Una madre y su hija, víctimas de violencia de género, son desahuciadas junto a sus dos hijos menores en Catarroja
Este miércoles ha tenido lugar en el municipio de Catarroja el desahucio de una familia compuesta por Maite, de cerca de 60 años, quien vivía con sus hijas Teresa y Lucía —esta última de 10 años— y con su nieto Juan José, de solo 2 años, hijo de Teresa. Maite y Teresa son víctimas de violencia de género; además, uno de los agresores se encuentra actualmente en prisión.
Este es el segundo intento de desahucio que sufren; el primero fue paralizado en los juzgados. La familia, en situación de vulnerabilidad reconocida, llevaba 10 años viviendo de alquiler en esta vivienda. Ahora se encuentran en una situación crítica: subsisten con un sueldo de 480 euros, ya que Maite está de baja por una fractura de menisco. Estas circunstancias les dificultan acceder a cualquier otra alternativa habitacional.
La vivienda pertenece a un gran tenedor particular que se dedica a la compraventa de viviendas en subastas para especular, según ha denunciado el Sindicat d’Habitatge. El propietario no ha querido hacer declaraciones ni hablar con la familia, a la que ni siquiera ha concedido unos días para retirar sus pertenencias.
El Sindicat d’Habitatge de València convocó una concentración para tratar de detener el desahucio. Según explica Quique, portavoz del sindicato, también habían contactado con los comités sociales surgidos tras la dana, que cuentan con estructuras propias en los pueblos de L'Horta Sud, para tratar de movilizar a más gente. La idea era concentrar al mayor número de personas posible para presionar. Han intentado negociar, sin éxito, con la comitiva judicial para que se pusiera en contacto con los juzgados de cara a pedir un aplazamiento, pero finalmente se han negado a hacerlo. Desde el sindicato han ayudado a la familia a bajar sus pertenencias, y un conocido se ha acercado en coche para trasladarlas.

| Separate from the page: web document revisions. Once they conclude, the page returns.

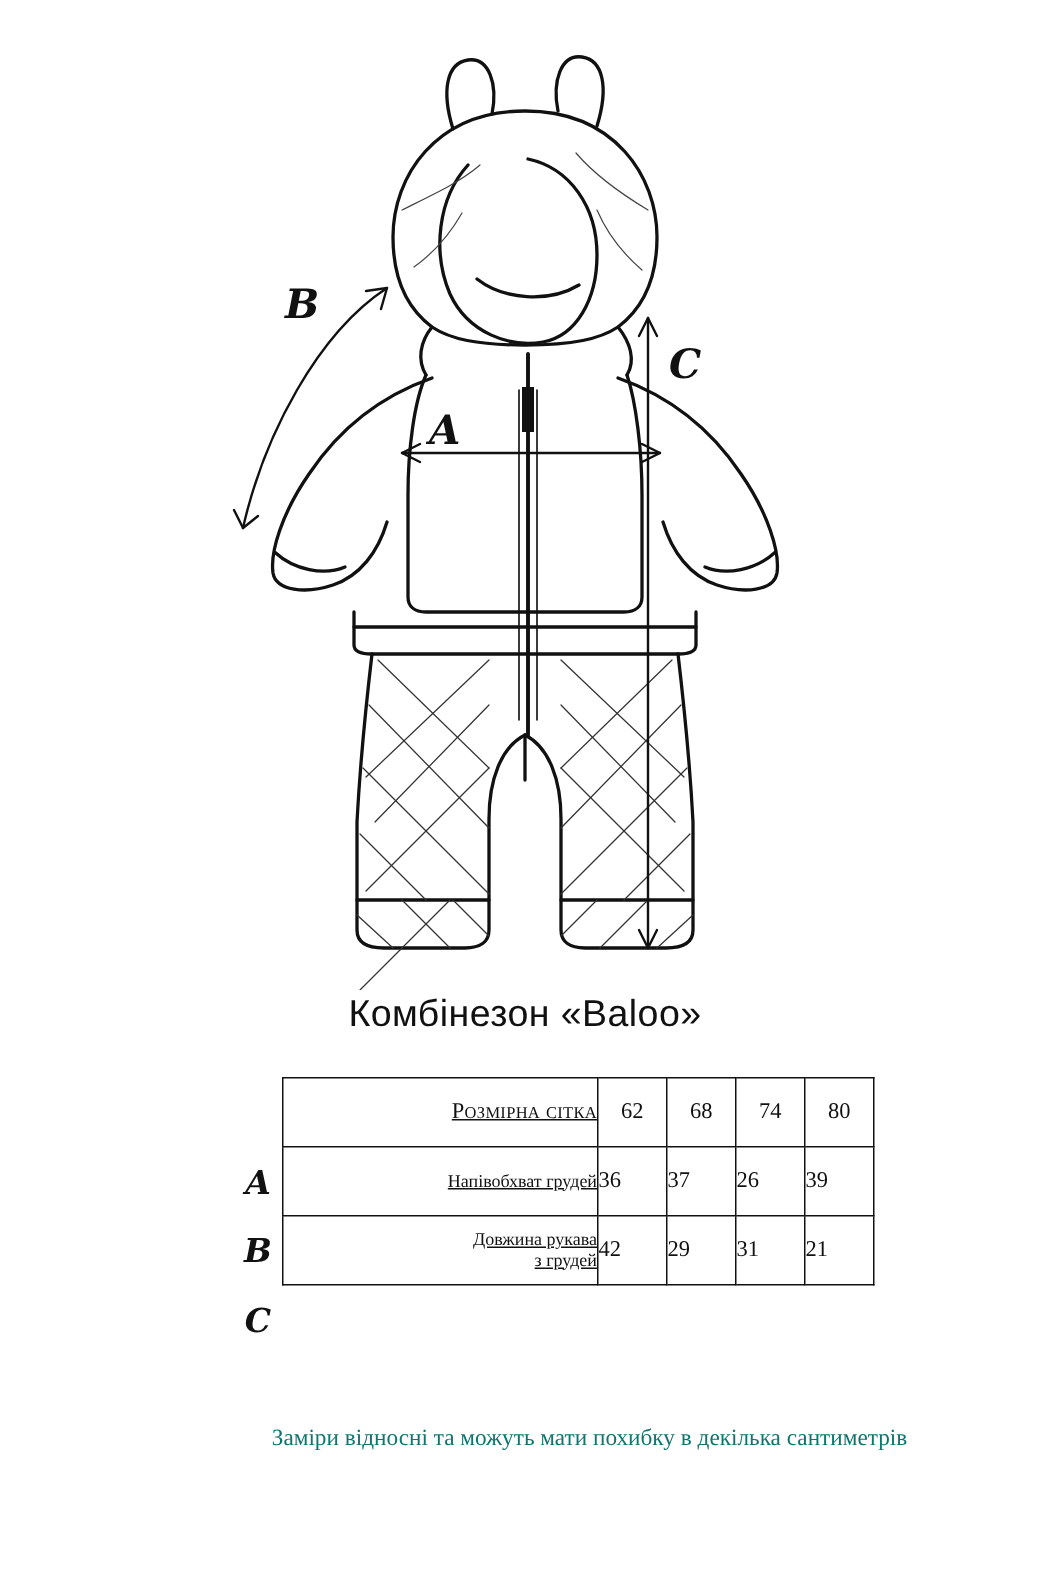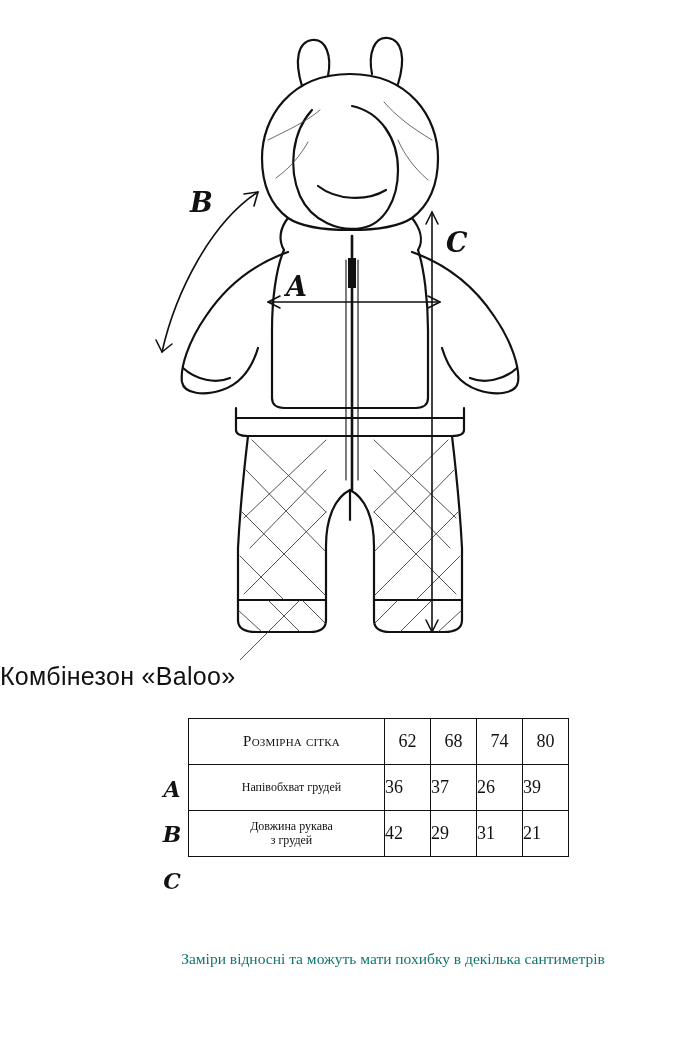"Комбінезон «Baloo»" .title { text-align: left -> center }
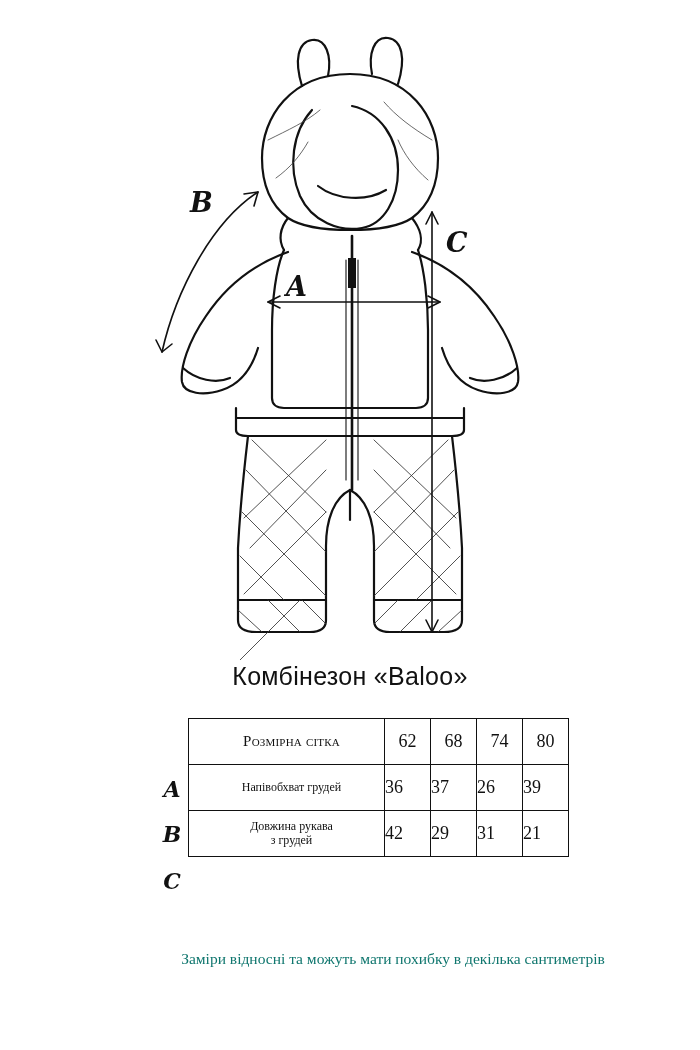"Розмірна сітка" table.size-table td.label, table.size-table th.label { padding-left: 10px -> 24px; text-align: center -> right; text-decoration: none -> underline }
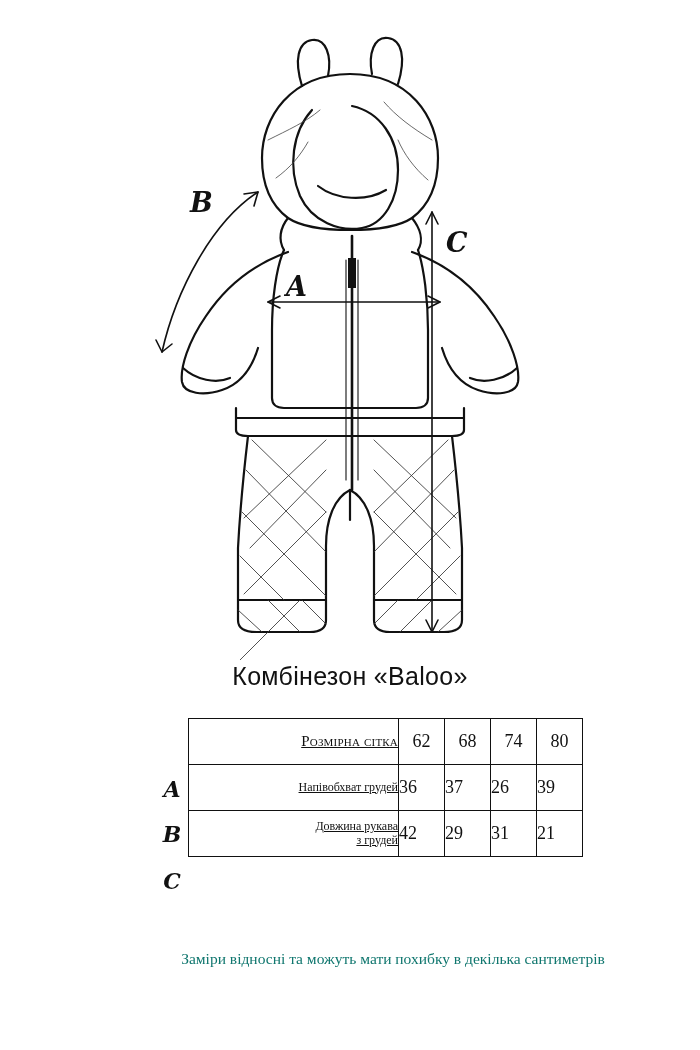"62" table.size-table td.num, table.size-table th.num { font-size: 18px -> 15px }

Ahora solo pueden recurrir a los servicios sociales para ver qué alternativas les ofrecen. Aunque, según comunica Quique, la alternativa probablemente sea un albergue en el que podrían separarlas, puesto que conforman dos núcleos familiares distintos. Antes, la única solución que habían recibido por parte de los servicios sociales fue indicarles que llamaran a los servicios de atención de urgencias sociales, donde les dieron cita para el 7 de julio.
Ante esta situación, el Sindicat d’Habitatge de València, que afronta cuatro desahucios en cinco días, denuncia que este caso no es aislado y forma parte de una crisis cada vez más cruel: “La única valoración que podemos hacer es que esto es un crimen, no hay derecho a que esto suceda y no hay derecho a que las instituciones defiendan a los rentistas”, concluye el portavoz del sindicato.